━━━ Given records
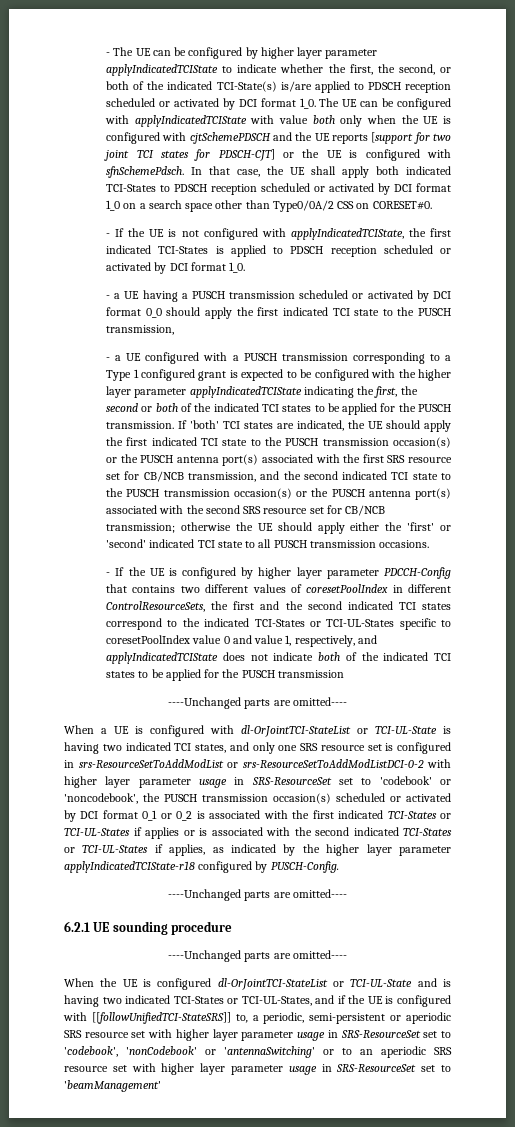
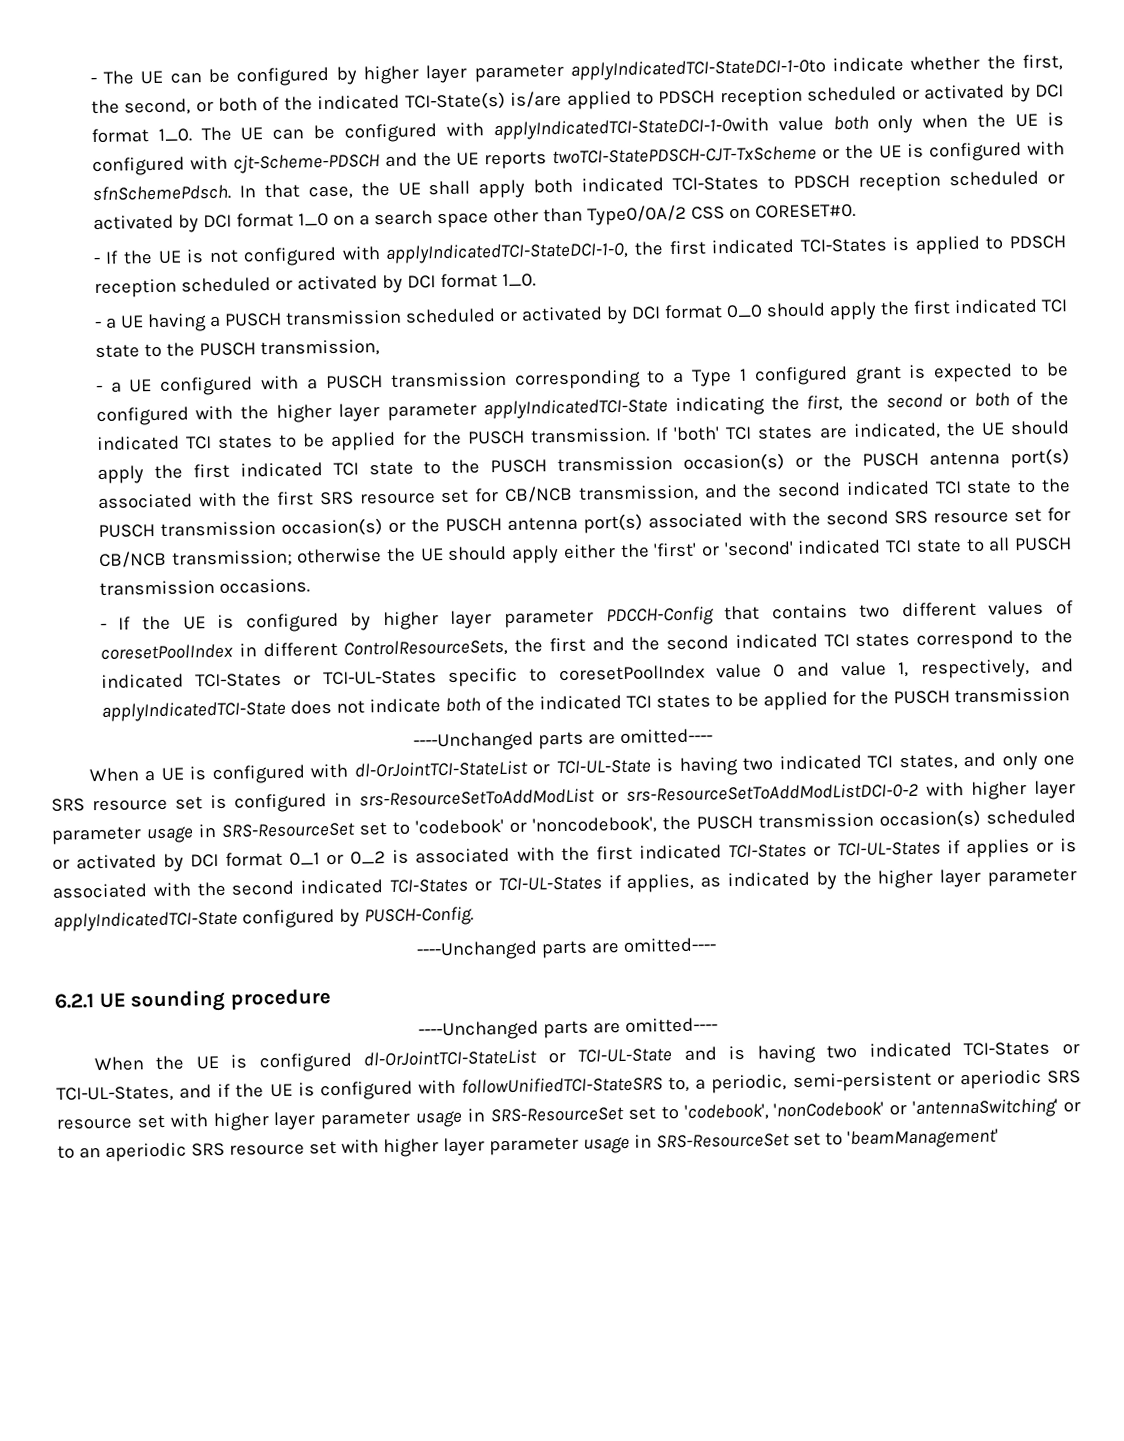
- - The UE can be configured by higher layer parameter applyIndicatedTCIState to indicate whether the first, the second, or both of the indicated TCI-State(s) is/are applied to PDSCH reception scheduled or activated by DCI format 1_0.
+ - The UE can be configured by higher layer parameter applyIndicatedTCI-StateDCI-1-0to indicate whether the first, the second, or both of the indicated TCI-State(s) is/are applied to PDSCH reception scheduled or activated by DCI format 1_0.
- The UE can be configured with applyIndicatedTCIState with value both only when the UE is configured with cjtSchemePDSCH and the UE reports [support for two joint TCI states for PDSCH-CJT] or the UE is configured with sfnSchemePdsch.
+ The UE can be configured with applyIndicatedTCI-StateDCI-1-0with value both only when the UE is configured with cjt-Scheme-PDSCH and the UE reports twoTCI-StatePDSCH-CJT-TxScheme or the UE is configured with sfnSchemePdsch.
- - If the UE is not configured with applyIndicatedTCIState, the first indicated TCI-States is applied to PDSCH reception scheduled or activated by DCI format 1_0.
+ - If the UE is not configured with applyIndicatedTCI-StateDCI-1-0, the first indicated TCI-States is applied to PDSCH reception scheduled or activated by DCI format 1_0.
- - a UE configured with a PUSCH transmission corresponding to a Type 1 configured grant is expected to be configured with the higher layer parameter applyIndicatedTCIState indicating the first, the second or both of the indicated TCI states to be applied for the PUSCH transmission.
+ - a UE configured with a PUSCH transmission corresponding to a Type 1 configured grant is expected to be configured with the higher layer parameter applyIndicatedTCI-State indicating the first, the second or both of the indicated TCI states to be applied for the PUSCH transmission.
- - If the UE is configured by higher layer parameter PDCCH-Config that contains two different values of coresetPoolIndex in different ControlResourceSets, the first and the second indicated TCI states correspond to the indicated TCI-States or TCI-UL-States specific to coresetPoolIndex value 0 and value 1, respectively, and applyIndicatedTCIState does not indicate both of the indicated TCI states to be applied for the PUSCH transmission
+ - If the UE is configured by higher layer parameter PDCCH-Config that contains two different values of coresetPoolIndex in different ControlResourceSets, the first and the second indicated TCI states correspond to the indicated TCI-States or TCI-UL-States specific to coresetPoolIndex value 0 and value 1, respectively, and applyIndicatedTCI-State does not indicate both of the indicated TCI states to be applied for the PUSCH transmission
- When a UE is configured with dl-OrJointTCI-StateList or TCI-UL-State is having two indicated TCI states, and only one SRS resource set is configured in srs-ResourceSetToAddModList or srs-ResourceSetToAddModListDCI-0-2 with higher layer parameter usage in SRS-ResourceSet set to 'codebook' or 'noncodebook', the PUSCH transmission occasion(s) scheduled or activated by DCI format 0_1 or 0_2 is associated with the first indicated TCI-States or TCI-UL-States if applies or is associated with the second indicated TCI-States or TCI-UL-States if applies, as indicated by the higher layer parameter applyIndicatedTCIState-r18 configured by PUSCH-Config.
+ When a UE is configured with dl-OrJointTCI-StateList or TCI-UL-State is having two indicated TCI states, and only one SRS resource set is configured in srs-ResourceSetToAddModList or srs-ResourceSetToAddModListDCI-0-2 with higher layer parameter usage in SRS-ResourceSet set to 'codebook' or 'noncodebook', the PUSCH transmission occasion(s) scheduled or activated by DCI format 0_1 or 0_2 is associated with the first indicated TCI-States or TCI-UL-States if applies or is associated with the second indicated TCI-States or TCI-UL-States if applies, as indicated by the higher layer parameter applyIndicatedTCI-State configured by PUSCH-Config.
- When the UE is configured dl-OrJointTCI-StateList or TCI-UL-State and is having two indicated TCI-States or TCI-UL-States, and if the UE is configured with [[followUnifiedTCI-StateSRS]] to, a periodic, semi-persistent or aperiodic SRS resource set with higher layer parameter usage in SRS-ResourceSet set to 'codebook', 'nonCodebook' or 'antennaSwitching' or to an aperiodic SRS resource set with higher layer parameter usage in SRS-ResourceSet set to 'beamManagement'
+ When the UE is configured dl-OrJointTCI-StateList or TCI-UL-State and is having two indicated TCI-States or TCI-UL-States, and if the UE is configured with followUnifiedTCI-StateSRS to, a periodic, semi-persistent or aperiodic SRS resource set with higher layer parameter usage in SRS-ResourceSet set to 'codebook', 'nonCodebook' or 'antennaSwitching' or to an aperiodic SRS resource set with higher layer parameter usage in SRS-ResourceSet set to 'beamManagement'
━━━━━━
_Task instructions:_ Please restate word for word only the lines running from the line that contains "- When a UE" to the final line of the listing above.

_Reply:_
- When a UE is configured with dl-OrJointTCI-StateList or TCI-UL-State is having two indicated TCI states, and only one SRS resource set is configured in srs-ResourceSetToAddModList or srs-ResourceSetToAddModListDCI-0-2 with higher layer parameter usage in SRS-ResourceSet set to 'codebook' or 'noncodebook', the PUSCH transmission occasion(s) scheduled or activated by DCI format 0_1 or 0_2 is associated with the first indicated TCI-States or TCI-UL-States if applies or is associated with the second indicated TCI-States or TCI-UL-States if applies, as indicated by the higher layer parameter applyIndicatedTCIState-r18 configured by PUSCH-Config.
+ When a UE is configured with dl-OrJointTCI-StateList or TCI-UL-State is having two indicated TCI states, and only one SRS resource set is configured in srs-ResourceSetToAddModList or srs-ResourceSetToAddModListDCI-0-2 with higher layer parameter usage in SRS-ResourceSet set to 'codebook' or 'noncodebook', the PUSCH transmission occasion(s) scheduled or activated by DCI format 0_1 or 0_2 is associated with the first indicated TCI-States or TCI-UL-States if applies or is associated with the second indicated TCI-States or TCI-UL-States if applies, as indicated by the higher layer parameter applyIndicatedTCI-State configured by PUSCH-Config.
- When the UE is configured dl-OrJointTCI-StateList or TCI-UL-State and is having two indicated TCI-States or TCI-UL-States, and if the UE is configured with [[followUnifiedTCI-StateSRS]] to, a periodic, semi-persistent or aperiodic SRS resource set with higher layer parameter usage in SRS-ResourceSet set to 'codebook', 'nonCodebook' or 'antennaSwitching' or to an aperiodic SRS resource set with higher layer parameter usage in SRS-ResourceSet set to 'beamManagement'
+ When the UE is configured dl-OrJointTCI-StateList or TCI-UL-State and is having two indicated TCI-States or TCI-UL-States, and if the UE is configured with followUnifiedTCI-StateSRS to, a periodic, semi-persistent or aperiodic SRS resource set with higher layer parameter usage in SRS-ResourceSet set to 'codebook', 'nonCodebook' or 'antennaSwitching' or to an aperiodic SRS resource set with higher layer parameter usage in SRS-ResourceSet set to 'beamManagement'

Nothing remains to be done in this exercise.